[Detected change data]
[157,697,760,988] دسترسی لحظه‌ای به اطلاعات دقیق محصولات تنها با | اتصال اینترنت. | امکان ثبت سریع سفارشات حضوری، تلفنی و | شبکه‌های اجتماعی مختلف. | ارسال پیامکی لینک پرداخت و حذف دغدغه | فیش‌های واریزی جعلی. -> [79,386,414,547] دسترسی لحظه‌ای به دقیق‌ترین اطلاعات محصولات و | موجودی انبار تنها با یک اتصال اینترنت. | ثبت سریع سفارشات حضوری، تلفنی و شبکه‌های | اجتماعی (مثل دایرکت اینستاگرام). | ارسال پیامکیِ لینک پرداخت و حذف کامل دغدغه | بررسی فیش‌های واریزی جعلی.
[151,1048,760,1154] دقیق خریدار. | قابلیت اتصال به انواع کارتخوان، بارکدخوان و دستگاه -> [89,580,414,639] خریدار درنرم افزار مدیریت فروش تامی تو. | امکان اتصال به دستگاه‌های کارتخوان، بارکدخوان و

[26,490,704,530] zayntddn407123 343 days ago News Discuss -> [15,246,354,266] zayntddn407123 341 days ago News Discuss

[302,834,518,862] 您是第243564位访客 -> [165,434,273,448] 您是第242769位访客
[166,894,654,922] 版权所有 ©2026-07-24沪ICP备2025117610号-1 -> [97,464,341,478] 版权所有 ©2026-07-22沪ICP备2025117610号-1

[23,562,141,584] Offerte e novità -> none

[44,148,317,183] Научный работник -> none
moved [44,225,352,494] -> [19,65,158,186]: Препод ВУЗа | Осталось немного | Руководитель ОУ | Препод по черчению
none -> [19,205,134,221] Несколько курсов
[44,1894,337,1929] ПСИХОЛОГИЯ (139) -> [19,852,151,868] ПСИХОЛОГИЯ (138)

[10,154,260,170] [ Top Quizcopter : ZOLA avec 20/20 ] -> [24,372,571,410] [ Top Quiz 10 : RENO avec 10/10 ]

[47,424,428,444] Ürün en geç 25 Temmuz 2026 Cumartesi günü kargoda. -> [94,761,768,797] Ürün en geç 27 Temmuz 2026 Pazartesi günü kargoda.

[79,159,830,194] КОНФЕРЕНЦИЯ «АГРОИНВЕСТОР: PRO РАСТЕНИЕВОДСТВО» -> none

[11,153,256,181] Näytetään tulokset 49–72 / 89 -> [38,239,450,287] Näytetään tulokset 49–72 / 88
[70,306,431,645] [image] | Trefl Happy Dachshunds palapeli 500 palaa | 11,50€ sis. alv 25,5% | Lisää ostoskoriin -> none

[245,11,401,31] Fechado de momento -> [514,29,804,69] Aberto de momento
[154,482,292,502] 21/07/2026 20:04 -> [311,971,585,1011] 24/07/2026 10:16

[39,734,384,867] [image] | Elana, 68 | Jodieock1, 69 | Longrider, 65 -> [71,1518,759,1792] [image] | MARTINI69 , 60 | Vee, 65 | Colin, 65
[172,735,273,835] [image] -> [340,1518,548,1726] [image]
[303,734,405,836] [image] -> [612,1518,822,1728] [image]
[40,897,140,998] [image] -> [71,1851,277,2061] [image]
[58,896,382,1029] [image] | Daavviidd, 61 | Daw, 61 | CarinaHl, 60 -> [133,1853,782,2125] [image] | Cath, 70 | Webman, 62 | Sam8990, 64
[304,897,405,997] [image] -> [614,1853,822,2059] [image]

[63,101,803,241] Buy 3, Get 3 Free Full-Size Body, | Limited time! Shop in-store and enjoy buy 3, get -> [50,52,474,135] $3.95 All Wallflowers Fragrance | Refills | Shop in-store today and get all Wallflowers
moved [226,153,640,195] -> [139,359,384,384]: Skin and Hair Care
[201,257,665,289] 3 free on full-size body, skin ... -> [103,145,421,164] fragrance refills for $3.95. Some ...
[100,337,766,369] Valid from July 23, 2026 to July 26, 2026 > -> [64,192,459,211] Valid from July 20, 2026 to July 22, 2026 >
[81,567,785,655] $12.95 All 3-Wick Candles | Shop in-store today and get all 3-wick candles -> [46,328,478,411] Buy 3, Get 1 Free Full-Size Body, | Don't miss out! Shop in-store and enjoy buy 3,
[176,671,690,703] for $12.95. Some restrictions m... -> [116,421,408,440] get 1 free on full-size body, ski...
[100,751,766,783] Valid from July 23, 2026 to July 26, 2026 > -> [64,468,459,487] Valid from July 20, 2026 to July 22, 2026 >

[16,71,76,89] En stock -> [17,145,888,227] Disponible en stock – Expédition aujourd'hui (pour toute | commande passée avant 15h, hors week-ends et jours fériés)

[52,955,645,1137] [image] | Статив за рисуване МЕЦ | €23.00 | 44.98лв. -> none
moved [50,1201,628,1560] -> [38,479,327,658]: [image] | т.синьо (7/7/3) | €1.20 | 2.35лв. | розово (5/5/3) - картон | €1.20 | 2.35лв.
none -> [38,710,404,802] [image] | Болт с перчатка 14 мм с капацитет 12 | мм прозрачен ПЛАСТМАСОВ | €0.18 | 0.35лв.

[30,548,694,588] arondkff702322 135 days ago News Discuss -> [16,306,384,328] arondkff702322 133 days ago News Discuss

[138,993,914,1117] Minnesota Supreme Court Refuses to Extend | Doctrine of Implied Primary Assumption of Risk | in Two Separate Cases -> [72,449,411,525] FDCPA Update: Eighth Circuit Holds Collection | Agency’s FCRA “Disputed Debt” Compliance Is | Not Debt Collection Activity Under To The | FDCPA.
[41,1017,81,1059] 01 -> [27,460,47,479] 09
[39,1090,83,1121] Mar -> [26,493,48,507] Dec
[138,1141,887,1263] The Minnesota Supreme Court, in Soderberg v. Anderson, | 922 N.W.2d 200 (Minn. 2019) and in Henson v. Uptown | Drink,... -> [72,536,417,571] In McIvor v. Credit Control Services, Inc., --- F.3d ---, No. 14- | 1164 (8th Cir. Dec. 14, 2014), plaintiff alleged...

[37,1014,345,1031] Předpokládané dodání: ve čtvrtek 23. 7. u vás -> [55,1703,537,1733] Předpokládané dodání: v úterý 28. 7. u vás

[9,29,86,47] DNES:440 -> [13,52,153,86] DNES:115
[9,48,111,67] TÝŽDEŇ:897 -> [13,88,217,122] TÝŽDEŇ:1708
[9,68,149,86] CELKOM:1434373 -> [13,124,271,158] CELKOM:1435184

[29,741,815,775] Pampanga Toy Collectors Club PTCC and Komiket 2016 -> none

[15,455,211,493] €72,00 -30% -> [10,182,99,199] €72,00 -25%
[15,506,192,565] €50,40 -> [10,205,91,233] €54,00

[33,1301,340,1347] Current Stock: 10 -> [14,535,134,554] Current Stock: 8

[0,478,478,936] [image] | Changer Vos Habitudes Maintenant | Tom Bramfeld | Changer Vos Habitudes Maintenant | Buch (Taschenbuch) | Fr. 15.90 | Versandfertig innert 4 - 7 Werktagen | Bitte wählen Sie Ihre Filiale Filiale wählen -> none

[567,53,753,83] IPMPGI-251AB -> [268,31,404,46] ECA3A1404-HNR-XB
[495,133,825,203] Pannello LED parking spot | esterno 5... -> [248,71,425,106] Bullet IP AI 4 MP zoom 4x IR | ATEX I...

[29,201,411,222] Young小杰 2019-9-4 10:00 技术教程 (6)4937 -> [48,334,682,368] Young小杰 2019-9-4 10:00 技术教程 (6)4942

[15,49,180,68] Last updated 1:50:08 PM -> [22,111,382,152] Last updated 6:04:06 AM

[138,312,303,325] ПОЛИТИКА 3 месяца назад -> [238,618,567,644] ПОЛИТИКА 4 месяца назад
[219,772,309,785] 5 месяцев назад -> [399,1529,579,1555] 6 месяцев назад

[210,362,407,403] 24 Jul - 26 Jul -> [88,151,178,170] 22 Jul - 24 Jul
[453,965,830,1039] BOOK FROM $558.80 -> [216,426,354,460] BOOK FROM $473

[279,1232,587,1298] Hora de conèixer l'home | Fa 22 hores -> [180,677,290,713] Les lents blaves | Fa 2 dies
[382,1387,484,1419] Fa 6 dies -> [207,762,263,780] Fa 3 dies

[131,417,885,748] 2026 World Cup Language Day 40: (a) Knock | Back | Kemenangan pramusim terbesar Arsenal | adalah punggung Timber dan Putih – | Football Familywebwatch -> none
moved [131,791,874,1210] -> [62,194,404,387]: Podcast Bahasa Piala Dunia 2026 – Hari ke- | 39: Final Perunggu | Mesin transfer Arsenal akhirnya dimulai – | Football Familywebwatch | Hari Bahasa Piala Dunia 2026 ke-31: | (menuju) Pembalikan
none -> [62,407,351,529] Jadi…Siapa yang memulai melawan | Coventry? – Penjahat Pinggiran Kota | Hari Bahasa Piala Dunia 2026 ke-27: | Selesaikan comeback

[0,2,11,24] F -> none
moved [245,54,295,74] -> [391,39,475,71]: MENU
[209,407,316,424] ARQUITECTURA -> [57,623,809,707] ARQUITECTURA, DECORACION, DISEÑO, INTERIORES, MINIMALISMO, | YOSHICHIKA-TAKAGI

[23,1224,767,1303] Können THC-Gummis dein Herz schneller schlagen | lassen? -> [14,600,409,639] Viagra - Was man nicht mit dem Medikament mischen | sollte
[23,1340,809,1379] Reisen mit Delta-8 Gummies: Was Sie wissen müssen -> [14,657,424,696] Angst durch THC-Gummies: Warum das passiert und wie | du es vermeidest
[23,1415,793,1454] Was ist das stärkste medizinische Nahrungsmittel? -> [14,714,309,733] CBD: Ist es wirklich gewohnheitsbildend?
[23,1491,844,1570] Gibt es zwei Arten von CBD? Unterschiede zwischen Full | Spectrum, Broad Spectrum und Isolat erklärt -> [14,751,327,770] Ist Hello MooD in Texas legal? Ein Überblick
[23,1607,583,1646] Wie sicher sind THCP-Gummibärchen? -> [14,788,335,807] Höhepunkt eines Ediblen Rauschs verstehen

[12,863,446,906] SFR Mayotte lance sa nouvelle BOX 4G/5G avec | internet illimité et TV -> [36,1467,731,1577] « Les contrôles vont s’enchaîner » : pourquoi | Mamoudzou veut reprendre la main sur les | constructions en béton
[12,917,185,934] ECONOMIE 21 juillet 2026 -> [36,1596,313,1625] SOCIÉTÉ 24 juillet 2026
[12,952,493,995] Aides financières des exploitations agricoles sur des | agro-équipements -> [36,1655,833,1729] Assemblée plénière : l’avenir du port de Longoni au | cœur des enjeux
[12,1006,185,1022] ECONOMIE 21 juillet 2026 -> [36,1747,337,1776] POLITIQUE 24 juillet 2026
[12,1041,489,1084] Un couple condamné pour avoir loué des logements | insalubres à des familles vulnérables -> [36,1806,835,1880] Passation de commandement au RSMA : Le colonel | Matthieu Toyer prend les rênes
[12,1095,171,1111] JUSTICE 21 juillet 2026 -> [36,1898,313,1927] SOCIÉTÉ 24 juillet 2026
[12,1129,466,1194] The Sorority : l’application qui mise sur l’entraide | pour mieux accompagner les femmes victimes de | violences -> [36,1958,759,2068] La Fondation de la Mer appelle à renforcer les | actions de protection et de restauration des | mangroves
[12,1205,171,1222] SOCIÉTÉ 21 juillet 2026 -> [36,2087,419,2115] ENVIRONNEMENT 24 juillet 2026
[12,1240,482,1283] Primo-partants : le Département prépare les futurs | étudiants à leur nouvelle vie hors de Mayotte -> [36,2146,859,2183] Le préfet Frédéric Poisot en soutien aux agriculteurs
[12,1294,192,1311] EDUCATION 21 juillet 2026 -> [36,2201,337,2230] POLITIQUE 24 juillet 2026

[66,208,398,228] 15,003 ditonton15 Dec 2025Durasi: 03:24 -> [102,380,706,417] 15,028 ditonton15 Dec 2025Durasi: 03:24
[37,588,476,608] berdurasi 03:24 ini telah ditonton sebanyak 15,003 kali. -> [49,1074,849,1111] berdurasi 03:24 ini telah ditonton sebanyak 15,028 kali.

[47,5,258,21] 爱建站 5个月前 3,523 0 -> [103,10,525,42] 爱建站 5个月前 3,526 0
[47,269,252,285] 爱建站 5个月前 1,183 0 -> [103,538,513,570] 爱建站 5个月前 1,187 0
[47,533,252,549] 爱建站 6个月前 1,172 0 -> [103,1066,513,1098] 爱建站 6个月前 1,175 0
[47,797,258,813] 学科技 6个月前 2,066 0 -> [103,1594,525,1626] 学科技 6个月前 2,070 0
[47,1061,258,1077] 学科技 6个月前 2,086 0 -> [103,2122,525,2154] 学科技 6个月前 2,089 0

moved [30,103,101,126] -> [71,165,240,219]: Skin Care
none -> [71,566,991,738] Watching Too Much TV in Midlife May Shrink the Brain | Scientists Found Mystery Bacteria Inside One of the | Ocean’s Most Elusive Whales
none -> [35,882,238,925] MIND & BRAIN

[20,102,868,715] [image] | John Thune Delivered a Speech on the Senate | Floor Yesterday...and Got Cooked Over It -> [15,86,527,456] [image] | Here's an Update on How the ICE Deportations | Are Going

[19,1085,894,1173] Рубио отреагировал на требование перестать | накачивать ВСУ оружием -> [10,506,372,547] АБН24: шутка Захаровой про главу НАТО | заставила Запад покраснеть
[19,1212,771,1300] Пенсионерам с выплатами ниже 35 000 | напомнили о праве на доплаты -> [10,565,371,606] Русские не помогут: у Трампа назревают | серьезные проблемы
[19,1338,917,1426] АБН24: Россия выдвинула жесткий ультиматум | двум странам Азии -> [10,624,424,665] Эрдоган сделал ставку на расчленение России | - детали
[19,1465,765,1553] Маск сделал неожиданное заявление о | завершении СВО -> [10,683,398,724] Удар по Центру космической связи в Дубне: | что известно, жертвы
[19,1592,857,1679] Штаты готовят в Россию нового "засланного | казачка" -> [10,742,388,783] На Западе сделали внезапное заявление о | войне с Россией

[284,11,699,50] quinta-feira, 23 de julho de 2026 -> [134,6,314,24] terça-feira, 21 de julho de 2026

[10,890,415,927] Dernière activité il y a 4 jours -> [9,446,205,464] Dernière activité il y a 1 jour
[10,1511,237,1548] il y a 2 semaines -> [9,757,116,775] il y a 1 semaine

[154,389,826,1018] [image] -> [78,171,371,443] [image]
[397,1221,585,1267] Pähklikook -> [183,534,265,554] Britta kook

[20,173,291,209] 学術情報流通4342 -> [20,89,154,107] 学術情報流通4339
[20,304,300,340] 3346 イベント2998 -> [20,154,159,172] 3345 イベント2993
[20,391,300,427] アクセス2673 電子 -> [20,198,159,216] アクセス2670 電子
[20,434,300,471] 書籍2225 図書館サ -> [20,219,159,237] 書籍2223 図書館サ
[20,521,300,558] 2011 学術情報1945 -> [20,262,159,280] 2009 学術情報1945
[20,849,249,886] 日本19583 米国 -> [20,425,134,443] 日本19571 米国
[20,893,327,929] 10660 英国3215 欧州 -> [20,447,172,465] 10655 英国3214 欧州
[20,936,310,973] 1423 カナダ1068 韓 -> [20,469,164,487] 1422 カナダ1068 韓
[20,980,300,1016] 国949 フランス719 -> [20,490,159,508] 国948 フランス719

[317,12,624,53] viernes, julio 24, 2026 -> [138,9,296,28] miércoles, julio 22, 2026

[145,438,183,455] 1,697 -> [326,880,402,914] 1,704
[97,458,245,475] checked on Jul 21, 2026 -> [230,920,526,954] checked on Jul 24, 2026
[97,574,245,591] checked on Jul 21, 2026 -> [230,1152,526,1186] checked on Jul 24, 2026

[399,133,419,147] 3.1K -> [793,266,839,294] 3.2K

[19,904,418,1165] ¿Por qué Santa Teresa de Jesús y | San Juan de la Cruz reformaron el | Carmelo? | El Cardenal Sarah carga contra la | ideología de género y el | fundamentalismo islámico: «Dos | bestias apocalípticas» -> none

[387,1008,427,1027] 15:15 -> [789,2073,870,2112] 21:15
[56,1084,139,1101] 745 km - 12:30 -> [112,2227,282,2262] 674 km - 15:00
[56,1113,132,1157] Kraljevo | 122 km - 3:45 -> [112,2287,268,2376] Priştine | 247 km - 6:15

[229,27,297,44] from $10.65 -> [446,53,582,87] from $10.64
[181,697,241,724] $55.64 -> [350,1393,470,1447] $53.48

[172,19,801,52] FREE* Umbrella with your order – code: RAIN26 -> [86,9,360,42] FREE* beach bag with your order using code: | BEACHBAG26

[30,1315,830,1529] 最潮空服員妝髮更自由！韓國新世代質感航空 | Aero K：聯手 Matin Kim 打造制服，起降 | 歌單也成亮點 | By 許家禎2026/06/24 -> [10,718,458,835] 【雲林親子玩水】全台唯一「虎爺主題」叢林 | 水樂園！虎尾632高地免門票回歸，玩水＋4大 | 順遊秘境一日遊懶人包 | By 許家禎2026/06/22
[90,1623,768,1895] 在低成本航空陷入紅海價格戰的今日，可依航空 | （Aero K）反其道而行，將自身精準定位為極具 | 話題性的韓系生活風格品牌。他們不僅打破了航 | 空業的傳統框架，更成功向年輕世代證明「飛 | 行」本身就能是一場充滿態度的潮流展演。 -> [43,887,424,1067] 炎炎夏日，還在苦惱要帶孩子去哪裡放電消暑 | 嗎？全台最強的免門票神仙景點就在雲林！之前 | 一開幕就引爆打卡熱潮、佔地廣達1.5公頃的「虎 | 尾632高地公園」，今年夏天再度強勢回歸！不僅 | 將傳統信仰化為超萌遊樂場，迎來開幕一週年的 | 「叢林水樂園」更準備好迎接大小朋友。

§ **Description of the task**: An exact copy of the lines above, from the one containing "[19,1592,857,1679] Штаты готовят" through the one containing "[284,11,699,50] quinta-feira, 23", is the whole of the answer.

§ **Finished exercise**:
[19,1592,857,1679] Штаты готовят в Россию нового "засланного | казачка" -> [10,742,388,783] На Западе сделали внезапное заявление о | войне с Россией

[284,11,699,50] quinta-feira, 23 de julho de 2026 -> [134,6,314,24] terça-feira, 21 de julho de 2026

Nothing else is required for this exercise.